La pièce est ici servie par un duo excellent : le tandem Georges Beller (en grand, sec, nerveux) et Mauricet Hirsch (tout en rondeur, naïveté, gentillesse) fonctionne en effet parfaitement et n’est pas sans rappeler (une référence)  le duo Lhermitte/Villeret dans un dîner de con.
Tout ceux qui aiment le genre trouverons donc dans cette proposition, menée de main de maître par des grands professionnels, une sortie qui correspondra parfaitement à leurs attentes
(Patrick, Paris)

Une pièce de divertissement estival sans grande surprise :
Ma femme s’appelle Maurice a tous les ingrédients d’une pièce de boulevard : un rythme soutenu, des quiproquos, un mari, sa femme, sa maîtresse et le grain de sable en la personne de Maurice.

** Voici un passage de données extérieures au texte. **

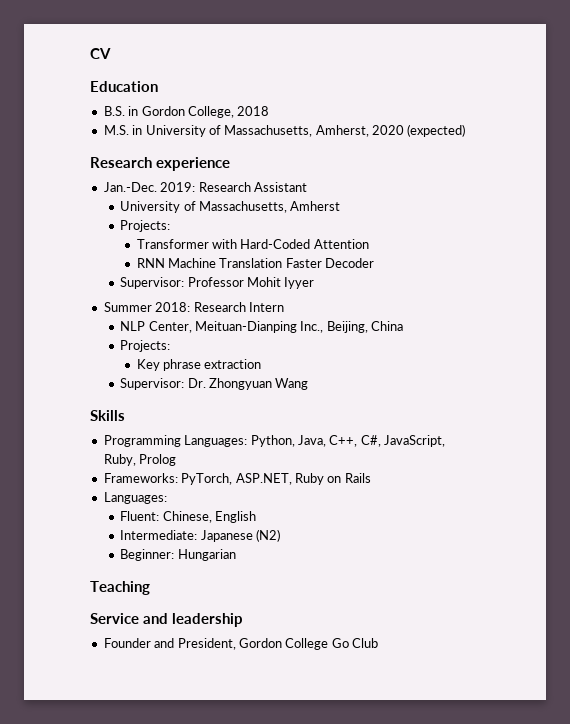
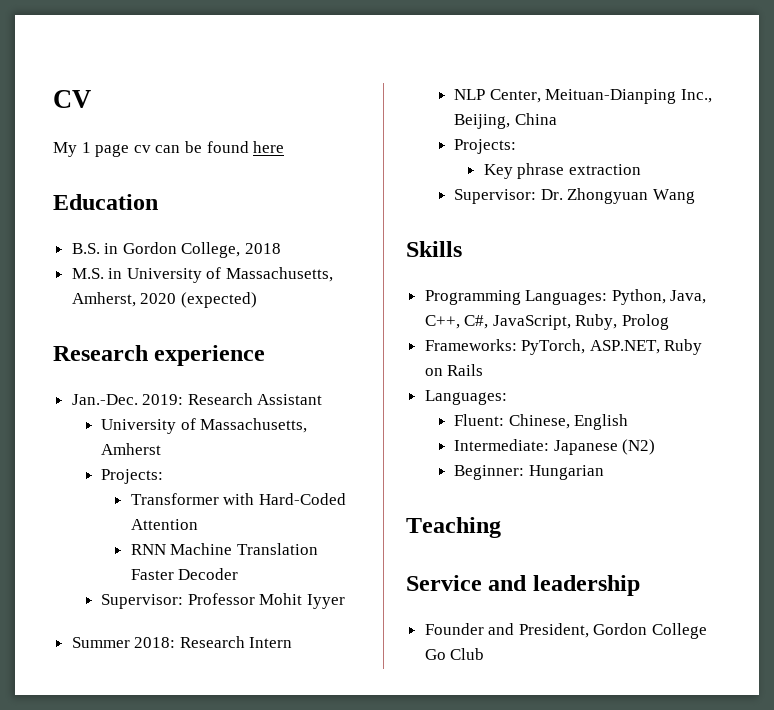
+ My 1 page cv can be found here

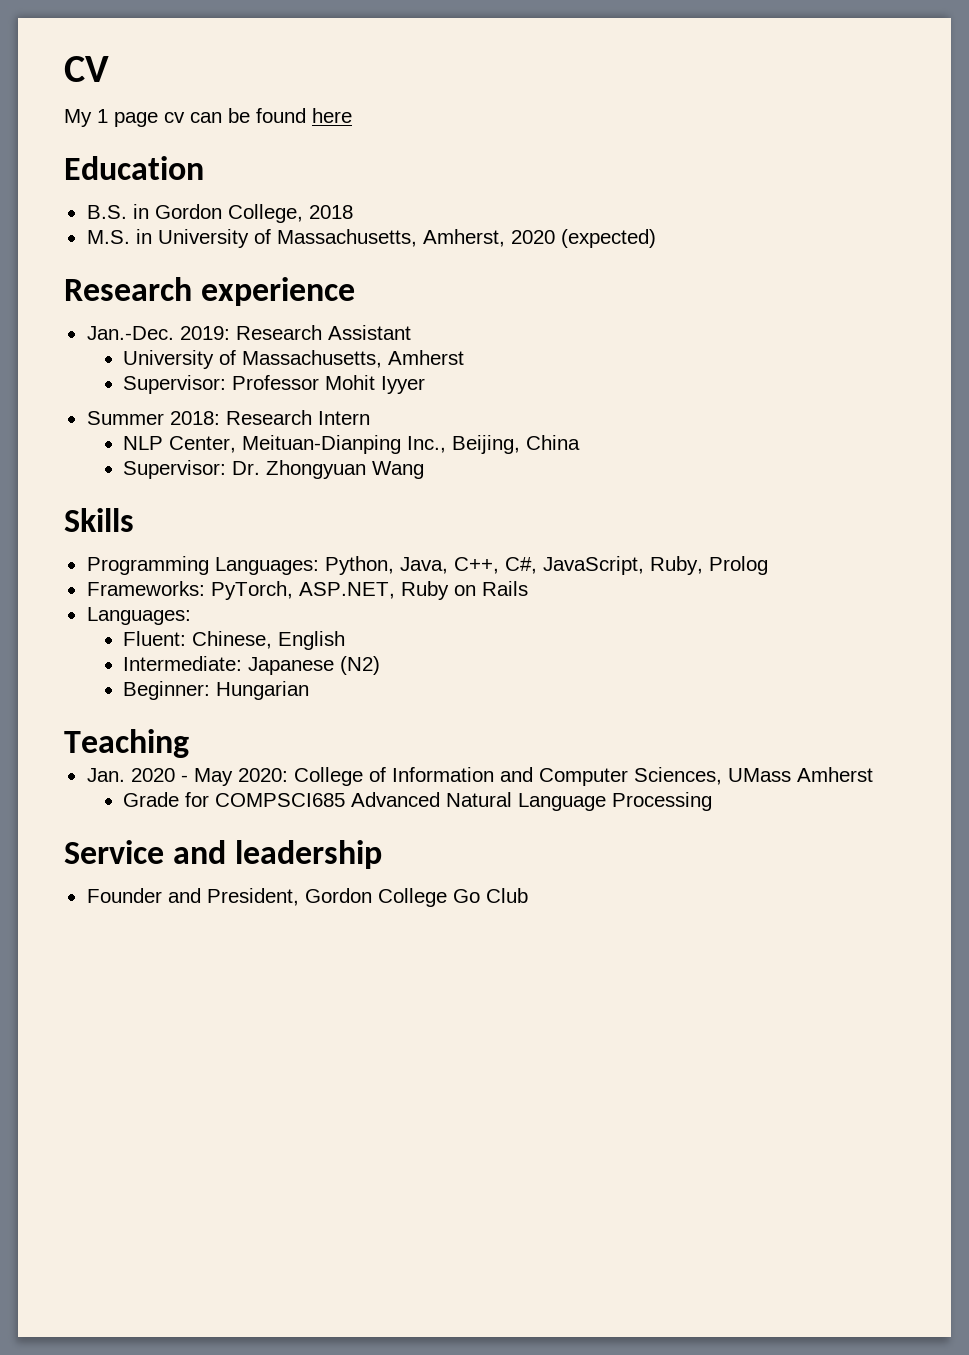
  University of Massachusetts, Amherst
- Projects:
- Transformer with Hard-Coded Attention
- RNN Machine Translation Faster Decoder
  NLP Center, Meituan-Dianping Inc., Beijing, China
- Projects:
- Key phrase extraction
+ Jan. 2020 - May 2020: College of Information and Computer Sciences, UMass Amherst
+ Grade for COMPSCI685 Advanced Natural Language Processing

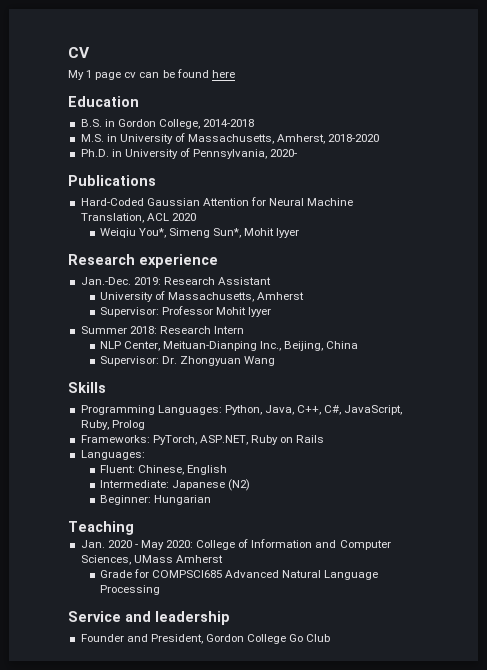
- B.S. in Gordon College, 2018
+ B.S. in Gordon College, 2014-2018
- M.S. in University of Massachusetts, Amherst, 2020 (expected)
+ M.S. in University of Massachusetts, Amherst, 2018-2020
+ Ph.D. in University of Pennsylvania, 2020-
+ Publications
+ Hard-Coded Gaussian Attention for Neural Machine Translation, ACL 2020
+ Weiqiu You*, Simeng Sun*, Mohit Iyyer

Malheureusement, pas de véritables surprises dans cette pièce basée essentiellement sur le jeu de 2 « têtes d’affiche ». Certains bons mots, certaines situations, et le travestissement valent le coup. On rie de bon cœur mais globalement je trouve l’humour un peu facile. On peut dire que c’est une pièce de détente, dans la lignée de Feydeau, Labiche , Charon, mais il me manque l’étincelle . Certes, les comédiens mouillent leur chemise et l’énergie dégagée est ressentie jusqu’à nous mais parfois le jeu de mot ou la situation comique sont « téléphonés ». Tout se passe dans un décor unique, moderne et un peu trop touffu. J’aurai vu un peu plus d’aération sur scène surtout quand 4 ou 5 personnages s’y trouvent.
En résumé : une pièce de détente, sans prétention ni message à faire passer, ce qui est son objectif atteint mais, je pense , pas un grand cru dans la catégorie des pièces de boulevard.
Bravo néanmoins à l’énergie des comédiens du début à la fin de la pièce.
(Gilles, Asnières)

En synthèse :

Un classique du genre, qui s'adresse essentiellement à ceux qui aiment le théâtre de boulevard.